Thread

Topic: Unions containing objects w/ constructors/destructors

Author: fjh@munta.cs.mu.OZ.AU (Fergus Henderson)
Date: Sun, 12 Feb 1995 17:13:33 GMT Raw View

tob@world.std.com (Tom O Breton) writes:

>maxtal@physics.su.OZ.AU (John Max Skaller) writes:
>> >The thinking basically seems to be to make unions typesafe. The
>> >reasoning given in the ARM is clearly based on that assumption.
>>
>>         That is not correct. The reason for the ARM rules
>> is so that an object of a union type can be copied, default initialised,
>> and destroyed.
>
>Sorry, I couldn't quite catch your distinction. Probably I expressed
>myself sloppily.

The distinction is this: the ARM rules ensure that _every_ union
type can by copied, default initialised, and destroyed, by ruling
certain unions to be illegal.  If you only want type safety, then
you can allow those unions, and just disallow copying, etc.,
for them.

--
Fergus Henderson - fjh@munta.cs.mu.oz.au
all [L] (programming_language(L), L \= "Mercury") => better("Mercury", L) ;-)

Author: mlg@scr.siemens.com (Michael Greenberg)
Date: Wed, 8 Feb 1995 17:20:44 GMT Raw View

Has there been any discussion about allowing unions to contain objects
with constructors or destructors?

One approach would allow the union's constructor/destructor to call
the appropriate sub-object's constructor/destructor. For example:

union u1 {
  myclass1 c1;
  myclass2 c2;
  u1(myclass1& x) : c1(x) { }
  u1(myclass2& x) : c2(x) { }
  ~u1() {   if (...)
  c1.~myclass1() ;
     else
  c2.~myclass2();
 }
} ;

--
Michael Greenberg                      email: mgreenberg@scr.siemens.com
Siemens Corporate Research             phone: 609-734-3347
755 College Road East                  fax: 609-734-6565
Princeton, NJ 08540

Author: andys@thone.demon.co.uk (Andy Sawyer)
Date: Thu, 9 Feb 1995 00:55:24 +0000 Raw View

In article <D3oyuL.MvD@scr.siemens.com>
           mlg@scr.siemens.com "Michael Greenberg" writes:

>
> Has there been any discussion about allowing unions to contain objects
> with constructors or destructors?
>
> One approach would allow the union's constructor/destructor to call
> the appropriate sub-object's constructor/destructor. For example:
>
> union u1 {
>   myclass1 c1;
>   myclass2 c2;
>   u1(myclass1& x) : c1(x) { }
>   u1(myclass2& x) : c2(x) { }
>   ~u1() {   if (...)
>                 c1.~myclass1() ;
>             else
>                 c2.~myclass2();
>         }
> } ;
>

 From the ARM, section 9.5:

 "... A union may have member functions (including costructors and
destructors), but not virtual functions..."
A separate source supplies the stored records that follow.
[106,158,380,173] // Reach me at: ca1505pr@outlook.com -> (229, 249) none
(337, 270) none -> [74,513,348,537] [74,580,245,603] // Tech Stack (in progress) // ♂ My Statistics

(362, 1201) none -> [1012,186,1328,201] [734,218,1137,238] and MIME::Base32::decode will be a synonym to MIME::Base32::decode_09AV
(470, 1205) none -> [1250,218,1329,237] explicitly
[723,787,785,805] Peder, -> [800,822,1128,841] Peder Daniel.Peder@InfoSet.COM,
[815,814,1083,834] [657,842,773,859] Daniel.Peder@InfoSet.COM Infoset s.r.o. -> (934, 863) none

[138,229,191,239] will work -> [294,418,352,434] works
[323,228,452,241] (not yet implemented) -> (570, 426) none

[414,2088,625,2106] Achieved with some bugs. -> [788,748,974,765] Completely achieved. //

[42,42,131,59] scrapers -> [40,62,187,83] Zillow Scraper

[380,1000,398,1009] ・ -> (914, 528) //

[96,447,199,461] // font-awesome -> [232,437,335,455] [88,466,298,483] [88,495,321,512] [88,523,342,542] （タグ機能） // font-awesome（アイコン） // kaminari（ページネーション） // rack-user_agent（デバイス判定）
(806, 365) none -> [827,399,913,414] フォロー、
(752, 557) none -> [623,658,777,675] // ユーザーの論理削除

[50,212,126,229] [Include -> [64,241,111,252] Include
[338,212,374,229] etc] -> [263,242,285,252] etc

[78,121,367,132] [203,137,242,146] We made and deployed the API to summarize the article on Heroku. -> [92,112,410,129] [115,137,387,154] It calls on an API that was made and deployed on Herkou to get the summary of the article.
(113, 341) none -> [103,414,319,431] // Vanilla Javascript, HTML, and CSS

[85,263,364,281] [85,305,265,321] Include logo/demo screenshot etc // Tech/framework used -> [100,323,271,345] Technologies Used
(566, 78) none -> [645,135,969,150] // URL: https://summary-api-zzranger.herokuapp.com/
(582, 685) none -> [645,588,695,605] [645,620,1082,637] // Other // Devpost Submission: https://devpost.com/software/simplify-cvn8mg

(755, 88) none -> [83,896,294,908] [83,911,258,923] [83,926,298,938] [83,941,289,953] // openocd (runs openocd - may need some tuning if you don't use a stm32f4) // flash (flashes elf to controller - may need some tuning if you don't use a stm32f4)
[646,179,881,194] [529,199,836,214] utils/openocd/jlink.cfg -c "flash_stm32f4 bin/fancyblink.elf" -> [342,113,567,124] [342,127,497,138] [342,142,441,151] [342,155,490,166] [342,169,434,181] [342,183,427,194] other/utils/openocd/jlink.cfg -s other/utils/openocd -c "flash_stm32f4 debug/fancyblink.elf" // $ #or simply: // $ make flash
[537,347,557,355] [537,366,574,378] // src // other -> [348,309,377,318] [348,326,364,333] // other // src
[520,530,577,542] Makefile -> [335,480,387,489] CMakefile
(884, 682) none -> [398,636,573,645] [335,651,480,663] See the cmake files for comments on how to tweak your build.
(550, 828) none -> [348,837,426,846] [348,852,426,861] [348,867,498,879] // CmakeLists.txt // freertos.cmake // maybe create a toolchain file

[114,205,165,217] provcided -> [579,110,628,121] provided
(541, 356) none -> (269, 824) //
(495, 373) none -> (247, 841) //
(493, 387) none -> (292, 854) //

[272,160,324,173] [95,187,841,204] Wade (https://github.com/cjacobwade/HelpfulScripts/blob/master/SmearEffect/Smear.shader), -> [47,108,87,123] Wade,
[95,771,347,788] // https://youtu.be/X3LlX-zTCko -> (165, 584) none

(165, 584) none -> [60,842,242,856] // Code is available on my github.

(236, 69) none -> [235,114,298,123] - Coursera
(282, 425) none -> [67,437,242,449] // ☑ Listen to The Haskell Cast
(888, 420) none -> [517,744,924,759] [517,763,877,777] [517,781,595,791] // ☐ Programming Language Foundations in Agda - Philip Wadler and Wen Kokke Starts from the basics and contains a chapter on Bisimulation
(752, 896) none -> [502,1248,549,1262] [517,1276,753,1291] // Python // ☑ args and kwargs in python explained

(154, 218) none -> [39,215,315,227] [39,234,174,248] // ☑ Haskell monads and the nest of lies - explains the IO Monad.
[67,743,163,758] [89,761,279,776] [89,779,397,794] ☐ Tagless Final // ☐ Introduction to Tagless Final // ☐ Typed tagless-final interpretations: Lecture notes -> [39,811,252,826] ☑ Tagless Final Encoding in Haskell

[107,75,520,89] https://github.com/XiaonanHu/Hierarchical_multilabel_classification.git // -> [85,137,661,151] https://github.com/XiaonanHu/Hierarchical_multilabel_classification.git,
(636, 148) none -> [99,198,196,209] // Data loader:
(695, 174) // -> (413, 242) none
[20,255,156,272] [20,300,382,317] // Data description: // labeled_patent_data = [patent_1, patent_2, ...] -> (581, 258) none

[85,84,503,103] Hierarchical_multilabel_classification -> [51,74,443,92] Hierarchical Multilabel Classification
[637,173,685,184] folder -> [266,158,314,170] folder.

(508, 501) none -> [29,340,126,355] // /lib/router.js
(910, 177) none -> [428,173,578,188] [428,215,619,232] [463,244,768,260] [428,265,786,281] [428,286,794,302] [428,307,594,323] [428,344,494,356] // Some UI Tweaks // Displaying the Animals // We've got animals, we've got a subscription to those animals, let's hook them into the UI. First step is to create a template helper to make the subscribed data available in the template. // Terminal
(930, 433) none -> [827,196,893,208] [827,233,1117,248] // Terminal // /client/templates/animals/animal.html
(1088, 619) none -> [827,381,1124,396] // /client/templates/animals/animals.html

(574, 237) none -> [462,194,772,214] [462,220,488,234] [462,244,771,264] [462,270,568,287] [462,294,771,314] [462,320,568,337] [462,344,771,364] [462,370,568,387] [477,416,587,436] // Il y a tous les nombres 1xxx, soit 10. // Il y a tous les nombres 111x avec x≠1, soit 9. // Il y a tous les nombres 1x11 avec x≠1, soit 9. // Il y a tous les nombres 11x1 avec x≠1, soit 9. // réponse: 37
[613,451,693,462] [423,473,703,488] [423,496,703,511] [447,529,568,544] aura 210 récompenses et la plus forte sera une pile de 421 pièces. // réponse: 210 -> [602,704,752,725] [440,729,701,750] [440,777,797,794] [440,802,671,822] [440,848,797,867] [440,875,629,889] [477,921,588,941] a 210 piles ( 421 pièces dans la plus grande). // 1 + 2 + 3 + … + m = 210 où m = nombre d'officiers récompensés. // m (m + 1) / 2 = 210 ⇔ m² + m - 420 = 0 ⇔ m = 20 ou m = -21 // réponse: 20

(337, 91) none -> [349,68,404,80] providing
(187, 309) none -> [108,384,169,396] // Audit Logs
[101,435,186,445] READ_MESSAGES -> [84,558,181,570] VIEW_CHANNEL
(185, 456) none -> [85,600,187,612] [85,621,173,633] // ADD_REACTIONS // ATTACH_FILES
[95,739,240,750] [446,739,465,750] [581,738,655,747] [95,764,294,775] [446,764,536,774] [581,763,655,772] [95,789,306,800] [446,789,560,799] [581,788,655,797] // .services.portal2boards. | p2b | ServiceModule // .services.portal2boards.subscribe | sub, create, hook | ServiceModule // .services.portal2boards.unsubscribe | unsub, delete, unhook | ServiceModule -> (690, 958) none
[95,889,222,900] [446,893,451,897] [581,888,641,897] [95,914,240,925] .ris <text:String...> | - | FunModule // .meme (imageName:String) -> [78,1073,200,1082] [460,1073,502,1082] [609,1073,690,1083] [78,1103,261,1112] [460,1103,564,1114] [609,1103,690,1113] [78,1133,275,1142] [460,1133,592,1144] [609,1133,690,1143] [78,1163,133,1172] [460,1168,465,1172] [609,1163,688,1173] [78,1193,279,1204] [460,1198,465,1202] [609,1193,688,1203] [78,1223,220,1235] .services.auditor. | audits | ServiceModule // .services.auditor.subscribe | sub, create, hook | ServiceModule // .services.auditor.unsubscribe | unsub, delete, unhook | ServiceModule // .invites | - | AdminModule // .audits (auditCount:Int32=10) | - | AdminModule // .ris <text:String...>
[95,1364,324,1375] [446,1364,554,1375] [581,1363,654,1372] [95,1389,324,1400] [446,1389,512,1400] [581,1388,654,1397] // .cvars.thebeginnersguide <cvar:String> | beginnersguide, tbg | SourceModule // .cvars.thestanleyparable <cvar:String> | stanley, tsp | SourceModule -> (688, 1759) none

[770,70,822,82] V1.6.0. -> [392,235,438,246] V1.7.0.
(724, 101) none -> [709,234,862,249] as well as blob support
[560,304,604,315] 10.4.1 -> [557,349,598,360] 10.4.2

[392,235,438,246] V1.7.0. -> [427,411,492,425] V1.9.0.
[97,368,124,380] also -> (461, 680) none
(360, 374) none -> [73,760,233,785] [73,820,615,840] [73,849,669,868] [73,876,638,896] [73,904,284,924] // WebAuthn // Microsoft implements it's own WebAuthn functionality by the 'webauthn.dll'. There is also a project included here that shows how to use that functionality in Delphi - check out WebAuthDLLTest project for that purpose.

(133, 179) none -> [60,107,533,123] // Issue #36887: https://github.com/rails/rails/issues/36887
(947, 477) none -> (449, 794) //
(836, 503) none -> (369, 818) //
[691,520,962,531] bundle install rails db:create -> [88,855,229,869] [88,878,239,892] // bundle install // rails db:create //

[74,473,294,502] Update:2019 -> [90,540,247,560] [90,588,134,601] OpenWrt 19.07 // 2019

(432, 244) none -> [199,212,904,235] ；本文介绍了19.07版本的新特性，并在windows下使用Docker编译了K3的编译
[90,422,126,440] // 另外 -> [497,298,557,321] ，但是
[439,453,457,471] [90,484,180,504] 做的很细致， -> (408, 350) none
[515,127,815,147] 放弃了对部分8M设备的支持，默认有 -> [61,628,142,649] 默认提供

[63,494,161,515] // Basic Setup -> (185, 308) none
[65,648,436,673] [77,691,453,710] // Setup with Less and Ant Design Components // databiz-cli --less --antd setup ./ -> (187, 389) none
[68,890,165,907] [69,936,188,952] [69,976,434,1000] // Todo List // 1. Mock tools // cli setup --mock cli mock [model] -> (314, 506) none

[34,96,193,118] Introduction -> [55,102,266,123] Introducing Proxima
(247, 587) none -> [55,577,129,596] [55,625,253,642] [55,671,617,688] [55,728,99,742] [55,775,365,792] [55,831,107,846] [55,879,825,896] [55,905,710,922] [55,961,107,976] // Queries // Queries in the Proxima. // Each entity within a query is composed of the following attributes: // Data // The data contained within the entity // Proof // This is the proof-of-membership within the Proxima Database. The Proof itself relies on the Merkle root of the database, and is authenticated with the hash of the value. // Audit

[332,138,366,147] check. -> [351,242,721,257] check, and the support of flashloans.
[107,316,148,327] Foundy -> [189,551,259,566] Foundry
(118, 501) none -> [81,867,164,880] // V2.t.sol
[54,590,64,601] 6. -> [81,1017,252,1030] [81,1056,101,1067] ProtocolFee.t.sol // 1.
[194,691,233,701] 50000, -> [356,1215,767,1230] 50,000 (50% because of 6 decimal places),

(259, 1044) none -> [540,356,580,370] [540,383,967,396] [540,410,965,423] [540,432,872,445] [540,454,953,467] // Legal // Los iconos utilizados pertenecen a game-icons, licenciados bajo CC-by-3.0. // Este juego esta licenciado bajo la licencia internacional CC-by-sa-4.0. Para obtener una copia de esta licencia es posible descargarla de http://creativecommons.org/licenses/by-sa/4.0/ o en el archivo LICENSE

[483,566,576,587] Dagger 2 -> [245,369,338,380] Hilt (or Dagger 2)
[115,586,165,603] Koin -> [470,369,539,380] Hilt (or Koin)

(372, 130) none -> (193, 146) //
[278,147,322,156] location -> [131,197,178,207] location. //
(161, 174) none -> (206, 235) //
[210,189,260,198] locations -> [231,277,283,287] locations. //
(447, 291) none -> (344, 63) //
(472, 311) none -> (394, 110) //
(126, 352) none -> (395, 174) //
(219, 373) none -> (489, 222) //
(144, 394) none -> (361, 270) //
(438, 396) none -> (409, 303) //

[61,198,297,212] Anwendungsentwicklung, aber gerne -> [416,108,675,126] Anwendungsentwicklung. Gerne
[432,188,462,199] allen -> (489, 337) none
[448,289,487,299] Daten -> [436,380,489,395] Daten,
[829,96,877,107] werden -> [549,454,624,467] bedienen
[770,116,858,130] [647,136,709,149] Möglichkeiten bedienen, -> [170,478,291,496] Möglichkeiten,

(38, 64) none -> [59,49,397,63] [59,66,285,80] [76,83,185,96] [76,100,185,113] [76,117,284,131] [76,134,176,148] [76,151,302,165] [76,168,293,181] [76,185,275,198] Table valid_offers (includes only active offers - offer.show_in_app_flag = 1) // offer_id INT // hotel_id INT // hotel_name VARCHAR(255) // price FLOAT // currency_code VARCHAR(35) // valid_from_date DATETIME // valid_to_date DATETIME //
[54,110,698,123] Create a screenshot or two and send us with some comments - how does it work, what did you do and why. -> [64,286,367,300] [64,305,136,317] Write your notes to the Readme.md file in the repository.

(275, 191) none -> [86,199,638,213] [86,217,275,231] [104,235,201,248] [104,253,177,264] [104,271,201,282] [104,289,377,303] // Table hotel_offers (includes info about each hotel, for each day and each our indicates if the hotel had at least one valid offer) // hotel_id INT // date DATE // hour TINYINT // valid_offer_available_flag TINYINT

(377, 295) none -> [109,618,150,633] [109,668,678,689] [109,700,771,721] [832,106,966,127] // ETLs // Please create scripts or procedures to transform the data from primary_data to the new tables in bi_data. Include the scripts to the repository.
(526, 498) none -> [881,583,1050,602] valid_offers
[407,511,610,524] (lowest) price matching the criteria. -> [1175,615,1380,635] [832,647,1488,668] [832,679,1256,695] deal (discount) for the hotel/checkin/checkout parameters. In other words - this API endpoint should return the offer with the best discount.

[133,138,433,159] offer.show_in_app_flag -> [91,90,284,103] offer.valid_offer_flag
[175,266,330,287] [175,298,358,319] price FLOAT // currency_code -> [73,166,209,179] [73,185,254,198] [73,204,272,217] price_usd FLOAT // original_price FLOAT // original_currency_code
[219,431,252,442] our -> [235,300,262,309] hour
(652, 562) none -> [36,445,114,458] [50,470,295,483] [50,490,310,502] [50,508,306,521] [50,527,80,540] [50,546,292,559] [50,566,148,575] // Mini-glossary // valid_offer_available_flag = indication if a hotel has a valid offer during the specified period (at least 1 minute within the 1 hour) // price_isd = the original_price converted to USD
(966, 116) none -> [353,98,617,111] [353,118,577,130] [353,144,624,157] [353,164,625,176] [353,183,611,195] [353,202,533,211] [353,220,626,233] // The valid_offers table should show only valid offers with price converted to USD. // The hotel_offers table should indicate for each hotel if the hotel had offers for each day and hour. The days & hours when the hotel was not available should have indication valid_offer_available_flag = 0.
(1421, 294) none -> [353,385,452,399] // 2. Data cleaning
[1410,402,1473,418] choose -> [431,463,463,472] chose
 "...An object of a class with a constructor or a destructor or a
user-defined assignment operator cannot be a member of a union..."

 and in the commentary:

 "....The rule [against unions of classes with constructors or destructors]
  is necessary, though, because member functions for a class that has
  constructors usually rely on being invoked on objects that have been
  correctly constructed...."

 Aside from anything else, which assignment operator do you use?

e.g. given you above example:
  myclass1 c1;
  myclass1 c2;
  u1 a( c1 );
  u1 b( c2 );

  a = b;   // myclass1::operator=()  or  myclass2::operator=() ?

 As an aside, I have strong feelings against the use of unions anyway. Let's
get oursselves a really nice, _strongly typed_, language, then have unions
that let us completly bypass them....there are, IMHO, very few cases where
they are _absolutely_ necessary.

 (These opinions have not been helped by spending the better part of two days
ploughing through code generated by somebody else's YACC script....and the
problem was, of course, a %union....:-(. Once the problem was found (in the
C++), we all sat around looking at the YACC saying "Of course - it's obvious")

Regards,
 Andy
--
* Andy Sawyer ** e-mail:andys@thone.demon.co.uk ** Compu$erve:100432,1713 **
 The opinions expressed above are my own, but you are granted the right to
 use and freely distribute them. I accept no responsibility for any injury,
 harm or damage arising from their use.                --   The Management.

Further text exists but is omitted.